1. You are in an important position to improve antibiotic prescribing in both inpatients and outpatients, since your facility sits at the interface of the hospital and the community [77].

2. Antibiotic regimens started in your department strongly influence what therapy is continued in the hospital and community settings [77].


3. Clinical tasks related to improving antibiotic use include [102] [expert consensus]:

a) Following local evidence-based antibiotic guidelines for common infections;

b) Deciding on the first antibiotic dose for inpatients;

c) Taking relevant cultures, before starting antibiotic therapy, which will allow antibiotic therapy to be tailored or stopped during hospitalisation;

d) Communicating all relevant patient background and treatment decisions to in- or out-patient follow-up practitioners.

e) Informing patients (and their families) about the indication for an antibiotic prescription, possible side effects, and their proper use.

4. Departmental tasks include [77] [expert consensus]:

a) Making available evidence-based hospital antibiotic guidelines and clinical pathways for diagnosing, treating and managing the most common infections encountered in your department (i.e. respiratory tract infections, skin and soft tissue infections, urinary tract infections and sepsis). This should include the indication, drug choice, dose, route of administration and duration of treatment.

b) Ensuring guidelines incorporate local microbiology and antibiotic resistance patterns, and reflect existing hospital formulary.

c) Strengthening real-time follow-up and interpretation of microbiological culture data, by coordinating with the microbiology laboratory to efficiently share results to prescribers.

d) Educating staff on infectious diseases and prudent use of antibiotics.

Things you can do

5. Follow antibiotic treatment protocols, based on evidence-based guidelines (e.g. for sepsis [74], urinary tract infections [103], skin and soft tissue infections [104]), and apply infection prevention and control measures that are established in your setting [31] [expert consensus].

6. Take a thorough patient history when you prescribe an antibiotic, including recent antibiotic use, drug allergies, use of immunosuppressive therapy, and risk factors for antibiotic resistance (for example, recent hospitalisation, recent procedure or recent travel outside of Europe) [31].

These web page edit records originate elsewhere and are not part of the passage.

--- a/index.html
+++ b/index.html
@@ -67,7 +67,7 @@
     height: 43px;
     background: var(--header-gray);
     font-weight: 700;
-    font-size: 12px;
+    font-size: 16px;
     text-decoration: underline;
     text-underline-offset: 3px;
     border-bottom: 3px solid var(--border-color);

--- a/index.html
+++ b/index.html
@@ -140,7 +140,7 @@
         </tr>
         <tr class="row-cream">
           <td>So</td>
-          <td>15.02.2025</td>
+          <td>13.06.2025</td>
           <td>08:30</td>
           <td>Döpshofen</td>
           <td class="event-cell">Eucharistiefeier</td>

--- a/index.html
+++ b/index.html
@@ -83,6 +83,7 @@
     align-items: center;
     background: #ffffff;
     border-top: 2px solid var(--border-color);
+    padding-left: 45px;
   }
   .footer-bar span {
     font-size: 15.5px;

7. Remain aware of local antibiotic resistance patterns in the community, hospital and department [31] [expert consensus].

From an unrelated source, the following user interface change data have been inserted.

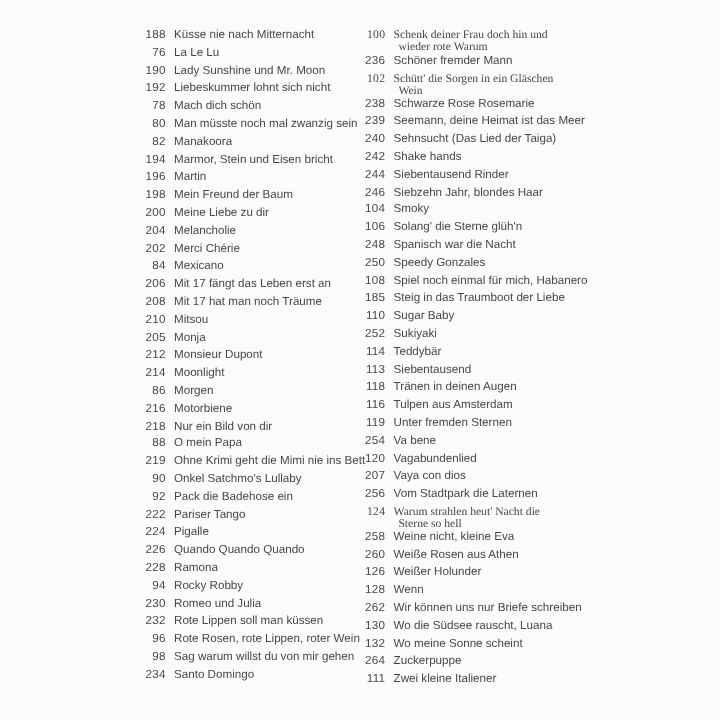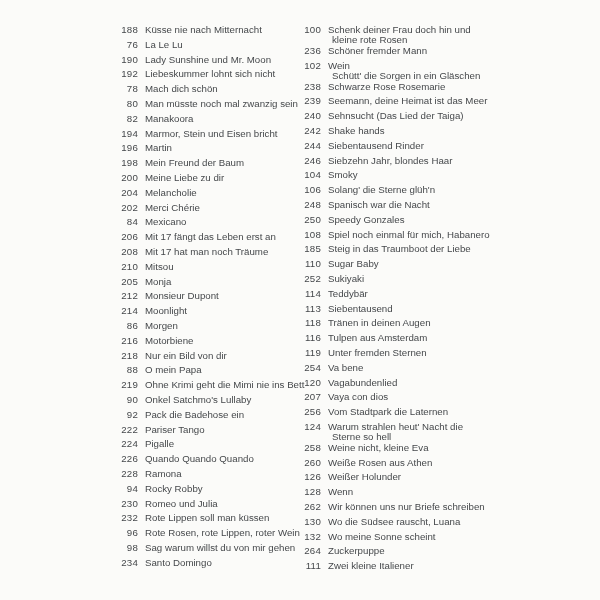--- a/index.html
+++ b/index.html
@@ -27,7 +27,7 @@
     align-items: flex-start;
     margin-bottom: 3.8px;
   }
-  .entry.twoline { margin-bottom: -0.6px; }
+  .entry.twoline { margin-bottom: -0.6px; font-family: Liberation Serif, serif; }
   .num {
     flex: none;
     width: 34px;

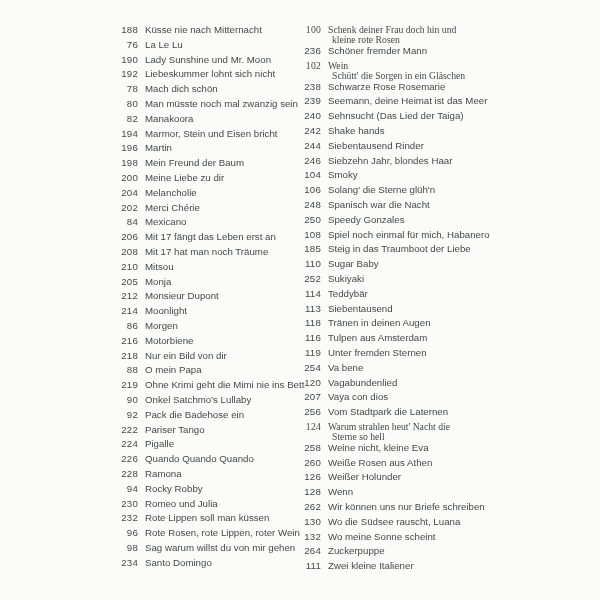--- a/index.html
+++ b/index.html
@@ -278,7 +278,7 @@
         <span class="num">100</span>
         <span class="title">
           <div class="line">Schenk deiner Frau doch hin und</div>
-          <div class="line">kleine rote Rosen</div>
+          <div class="line">wieder rote Warum</div>
         </span>
       </div>
       <div class="entry">

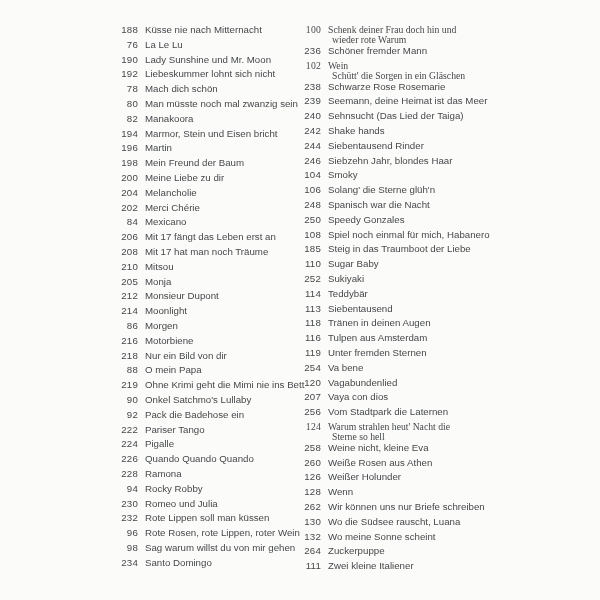--- a/index.html
+++ b/index.html
@@ -290,8 +290,8 @@
       <div class="entry twoline">
         <span class="num">102</span>
         <span class="title">
+          <div class="line">Schütt' die Sorgen in ein Gläschen</div>
           <div class="line">Wein</div>
-          <div class="line">Schütt' die Sorgen in ein Gläschen</div>
         </span>
       </div>
       <div class="entry">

8. Only start antibiotic treatment if there is evidence of a bacterial infection, and do not treat colonisation [31,72].

9. Avoid unnecessary antibiotic prophylaxis [31,73].

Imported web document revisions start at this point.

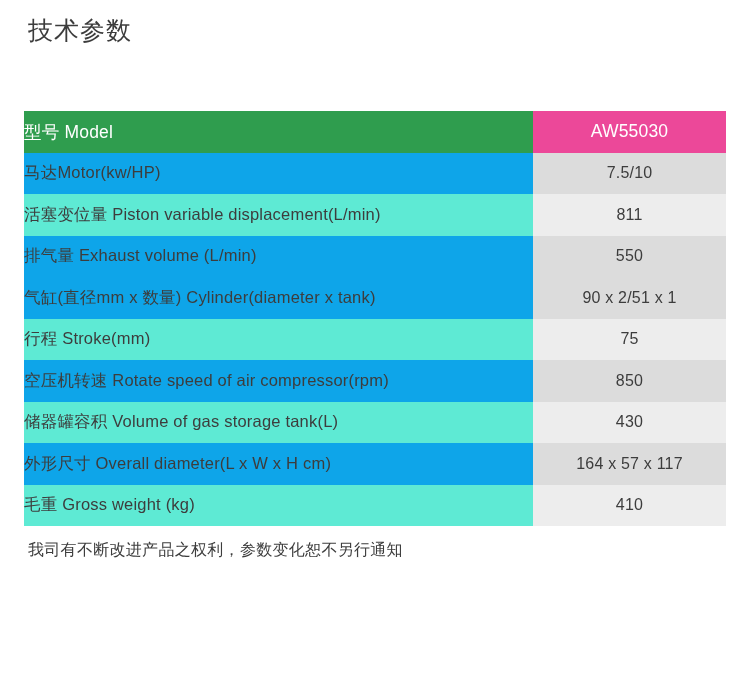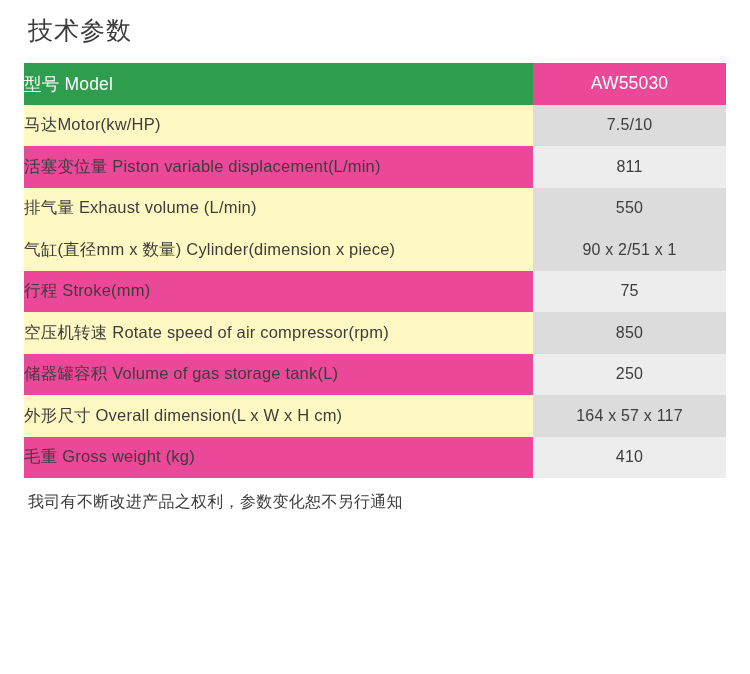--- a/index.html
+++ b/index.html
@@ -33,6 +33,7 @@
     width: 702px;
     border-collapse: collapse;
     table-layout: fixed;
+    margin-top: 48px;
   }
   table.spec-table td {
     padding: 0;

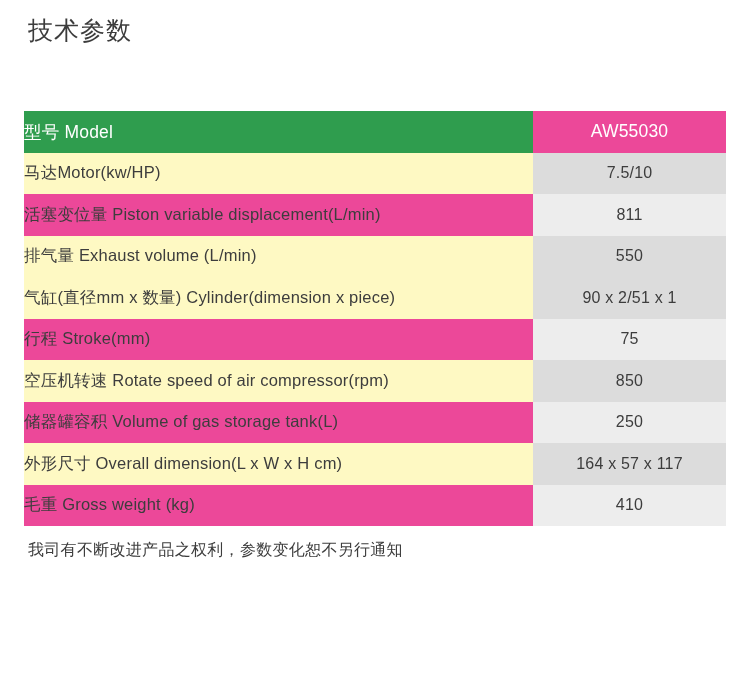--- a/index.html
+++ b/index.html
@@ -68,7 +68,7 @@
     font-size: 17.5px;
   }
   
-  .row-dark .cell-label { background: #fef9c3; }
+  .row-dark .cell-label { background: #0ea5e9; }
   .row-dark .cell-value { background: #dcdcdc; }
   .row-light .cell-label { background: #ec4899; }
   .row-light .cell-value { background: #ededed; }

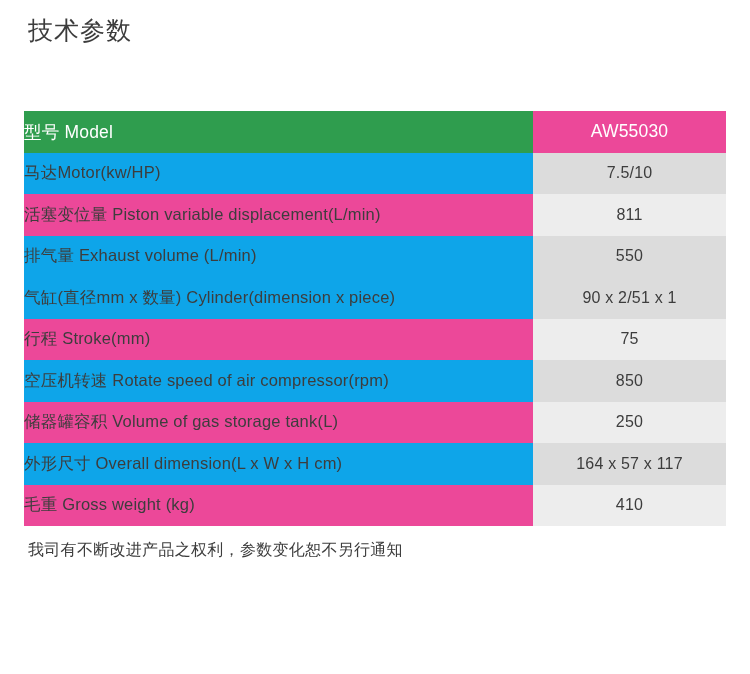--- a/index.html
+++ b/index.html
@@ -70,7 +70,7 @@
   
   .row-dark .cell-label { background: #0ea5e9; }
   .row-dark .cell-value { background: #dcdcdc; }
-  .row-light .cell-label { background: #ec4899; }
+  .row-light .cell-label { background: #5eead4; }
   .row-light .cell-value { background: #ededed; }
 
   .footnote {

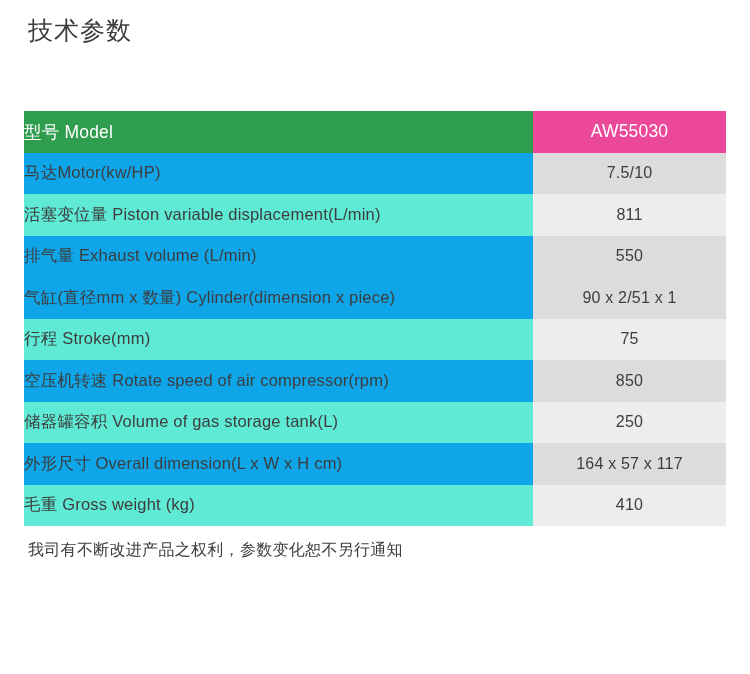--- a/index.html
+++ b/index.html
@@ -107,7 +107,7 @@
         <td class="cell-value">550</td>
       </tr>
       <tr class="row row-dark">
-        <td class="cell-label">气缸(直径mm x 数量) Cylinder(dimension x piece)</td>
+        <td class="cell-label">气缸(直径mm x 数量) Cylinder(diameter x tank)</td>
         <td class="cell-value">90 x 2/51 x 1</td>
       </tr>
       <tr class="row row-light">

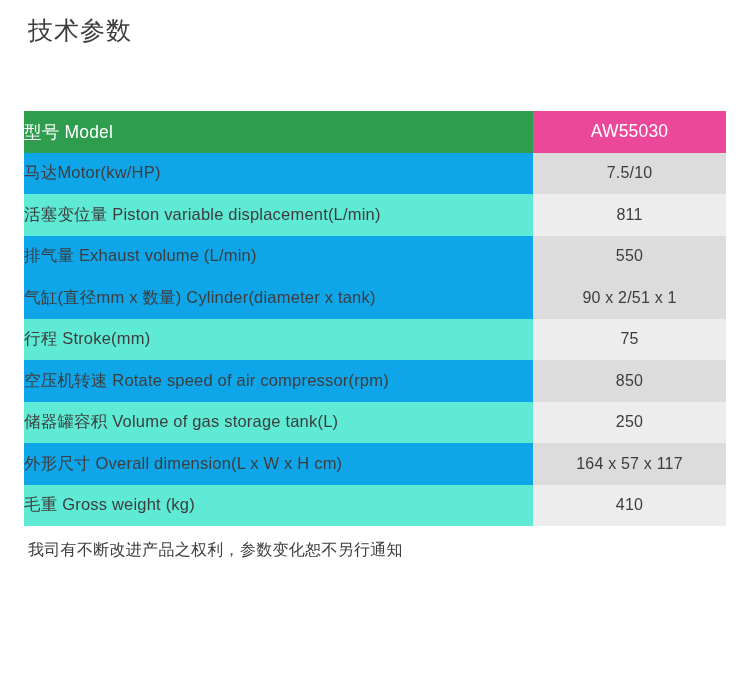--- a/index.html
+++ b/index.html
@@ -120,7 +120,7 @@
       </tr>
       <tr class="row row-light">
         <td class="cell-label">储器罐容积 Volume of gas storage tank(L)</td>
-        <td class="cell-value">250</td>
+        <td class="cell-value">430</td>
       </tr>
       <tr class="row row-dark">
         <td class="cell-label">外形尺寸 Overall dimension(L x W x H cm)</td>

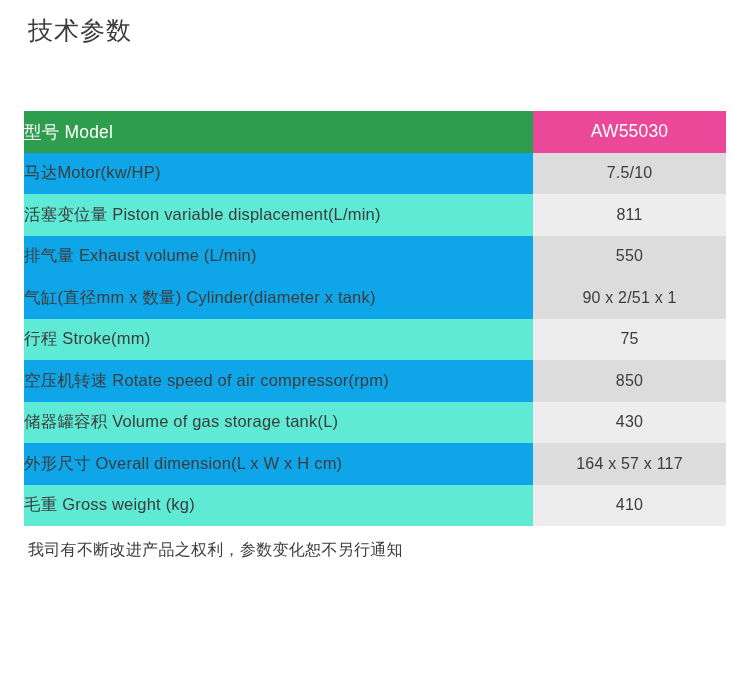--- a/index.html
+++ b/index.html
@@ -123,7 +123,7 @@
         <td class="cell-value">430</td>
       </tr>
       <tr class="row row-dark">
-        <td class="cell-label">外形尺寸 Overall dimension(L x W x H cm)</td>
+        <td class="cell-label">外形尺寸 Overall diameter(L x W x H cm)</td>
         <td class="cell-value">164 x 57 x 117</td>
       </tr>
       <tr class="row row-light">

10. For patients with a severe infection, initiate effective antibiotic treatment as soon as possible [31,74].

11. Ensure that cultures are taken before starting antibiotics [31,42,70,71].

12. Document the indication of antibiotic treatment, drug choice, dose, route of administration and duration of treatment in the patient chart [31,42,70,71].

13. If in doubt before you prescribe an antibiotic, you should [25,26,53,70] [expert consensus]:

  • Check local, regional and national epidemiological data;
  • Seek guidance and advice from a senior colleague or a member of the antibiotic stewardship team.

14. Regularly participate in training courses and in meetings that support the implementation in the hospital of: a) prudent antibiotic use, b) evidence-based, local antibiotic guidelines, and c) infection prevention and control measures [52,53].